[[ Records provided open ]]

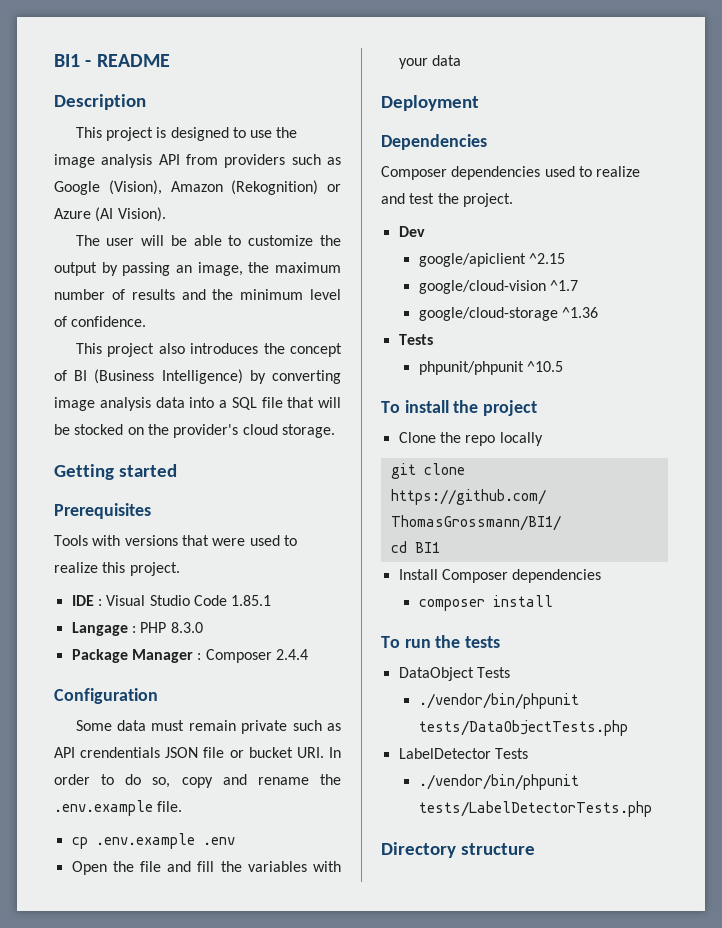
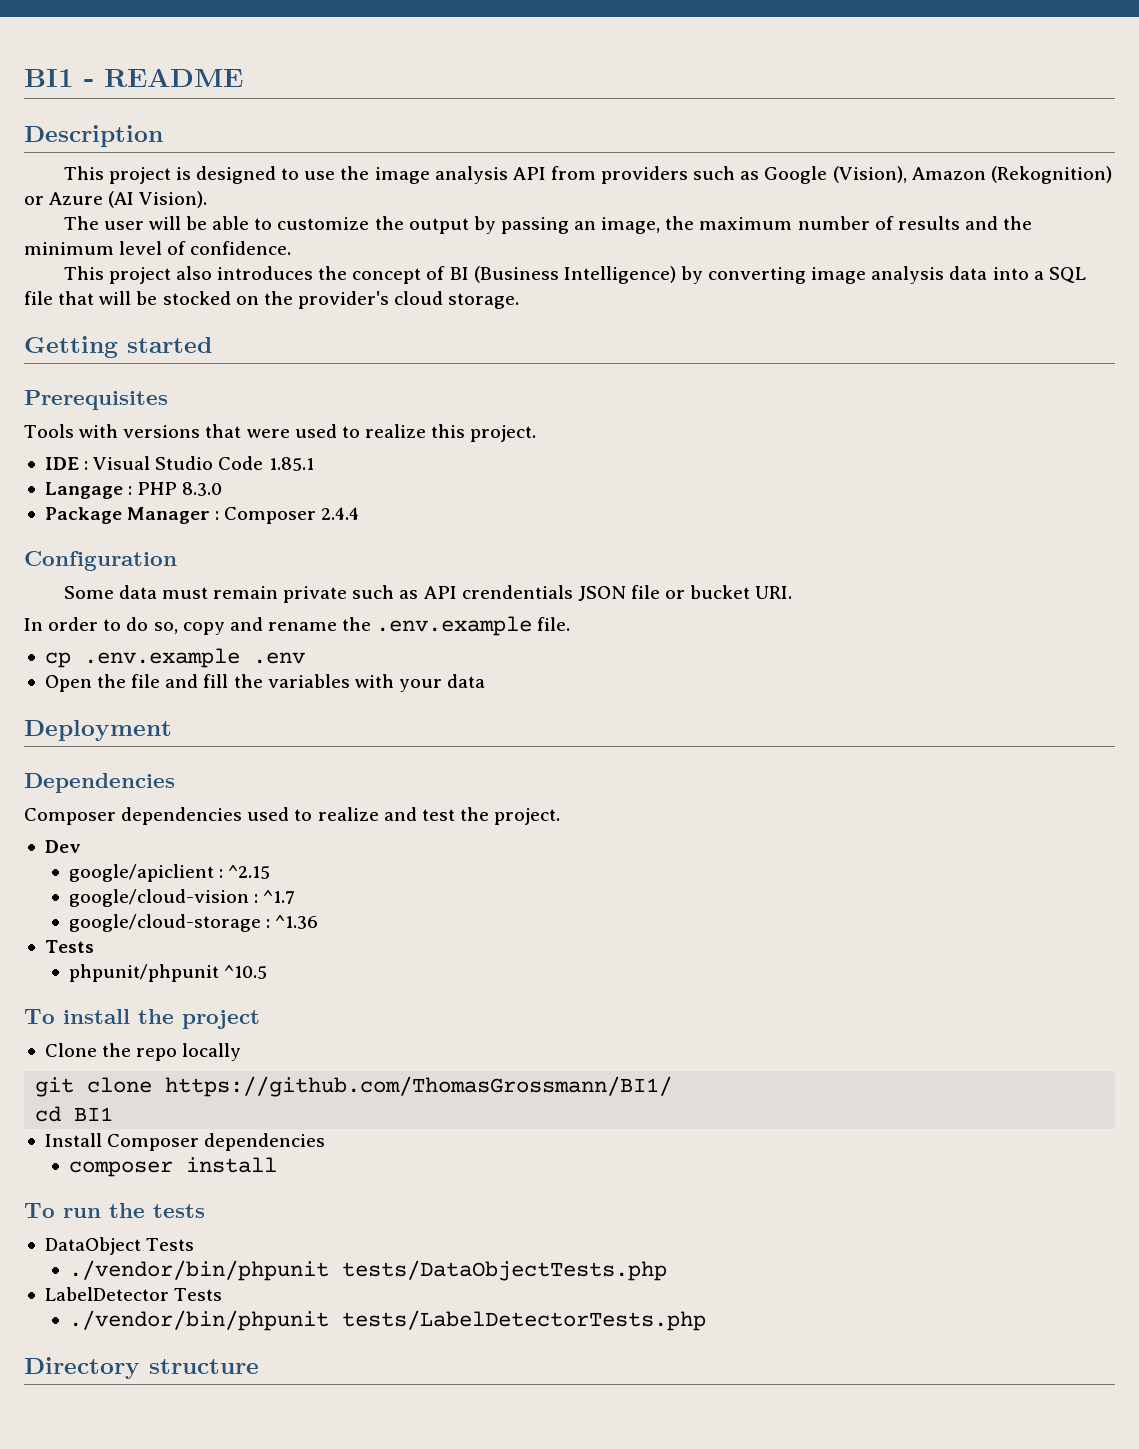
- Some data must remain private such as API crendentials JSON file or bucket URI. In order to do so, copy and rename the .env.example file.
+ Some data must remain private such as API crendentials JSON file or bucket URI.
+ In order to do so, copy and rename the .env.example file.
- google/apiclient ^2.15
+ google/apiclient : ^2.15
- google/cloud-vision ^1.7
+ google/cloud-vision : ^1.7
- google/cloud-storage ^1.36
+ google/cloud-storage : ^1.36

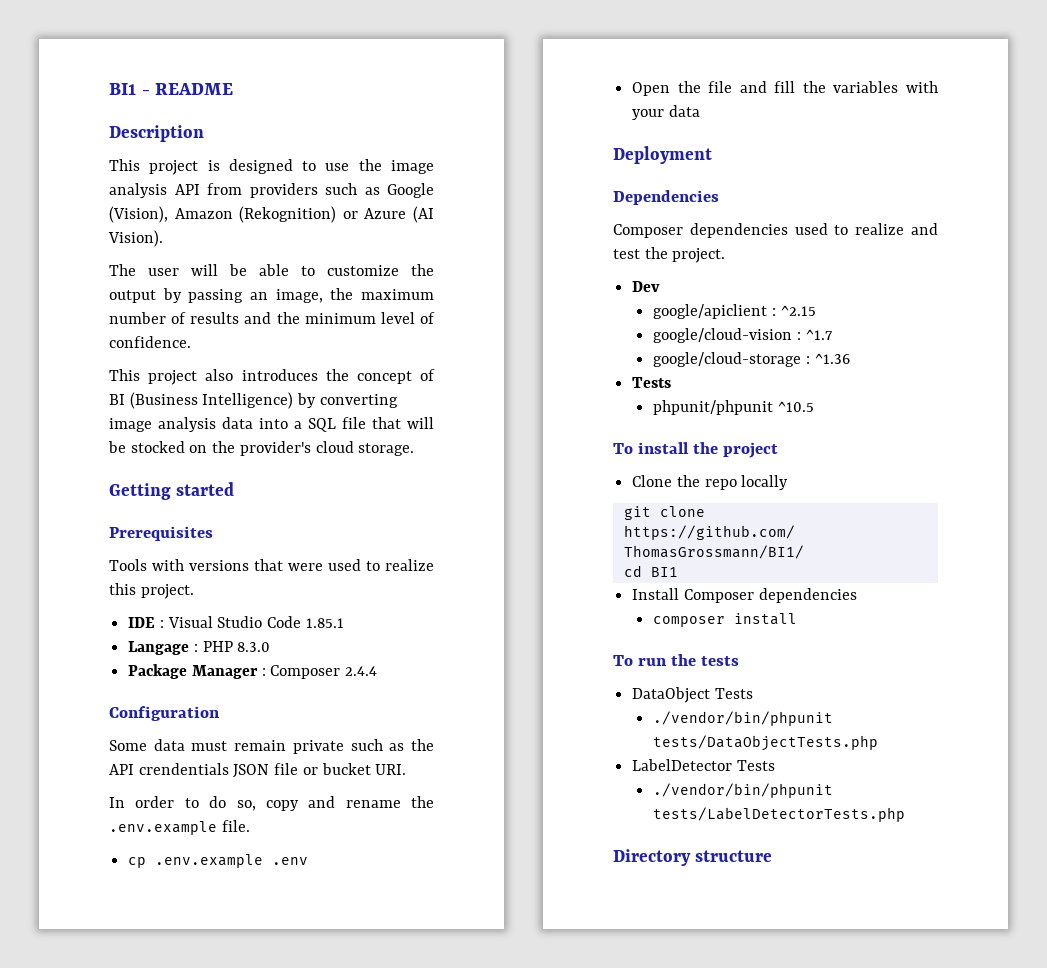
- Some data must remain private such as API crendentials JSON file or bucket URI.
+ Some data must remain private such as the API crendentials JSON file or bucket URI.

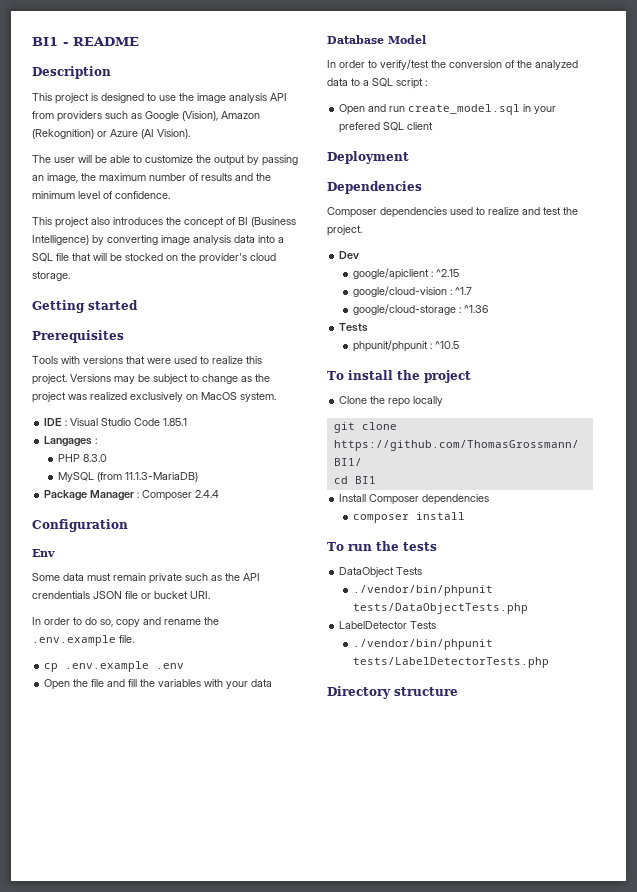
+ Versions may be subject to change as the project was realized exclusively on MacOS system.
- Langage : PHP 8.3.0
+ Langages :
+ PHP 8.3.0
+ MySQL (from 11.1.3-MariaDB)
+ Env
+ Database Model
+ In order to verify/test the conversion of the analyzed data to a SQL script :
+ Open and run create_model.sql in your prefered SQL client
- phpunit/phpunit ^10.5
+ phpunit/phpunit : ^10.5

[[ Records provided closed ]]

> Work request
Write out all of the data above exactly, pictures excluded.

> Solution to the problem
- Some data must remain private such as API crendentials JSON file or bucket URI. In order to do so, copy and rename the .env.example file.
+ Some data must remain private such as API crendentials JSON file or bucket URI.
+ In order to do so, copy and rename the .env.example file.
- google/apiclient ^2.15
+ google/apiclient : ^2.15
- google/cloud-vision ^1.7
+ google/cloud-vision : ^1.7
- google/cloud-storage ^1.36
+ google/cloud-storage : ^1.36

- Some data must remain private such as API crendentials JSON file or bucket URI.
+ Some data must remain private such as the API crendentials JSON file or bucket URI.

+ Versions may be subject to change as the project was realized exclusively on MacOS system.
- Langage : PHP 8.3.0
+ Langages :
+ PHP 8.3.0
+ MySQL (from 11.1.3-MariaDB)
+ Env
+ Database Model
+ In order to verify/test the conversion of the analyzed data to a SQL script :
+ Open and run create_model.sql in your prefered SQL client
- phpunit/phpunit ^10.5
+ phpunit/phpunit : ^10.5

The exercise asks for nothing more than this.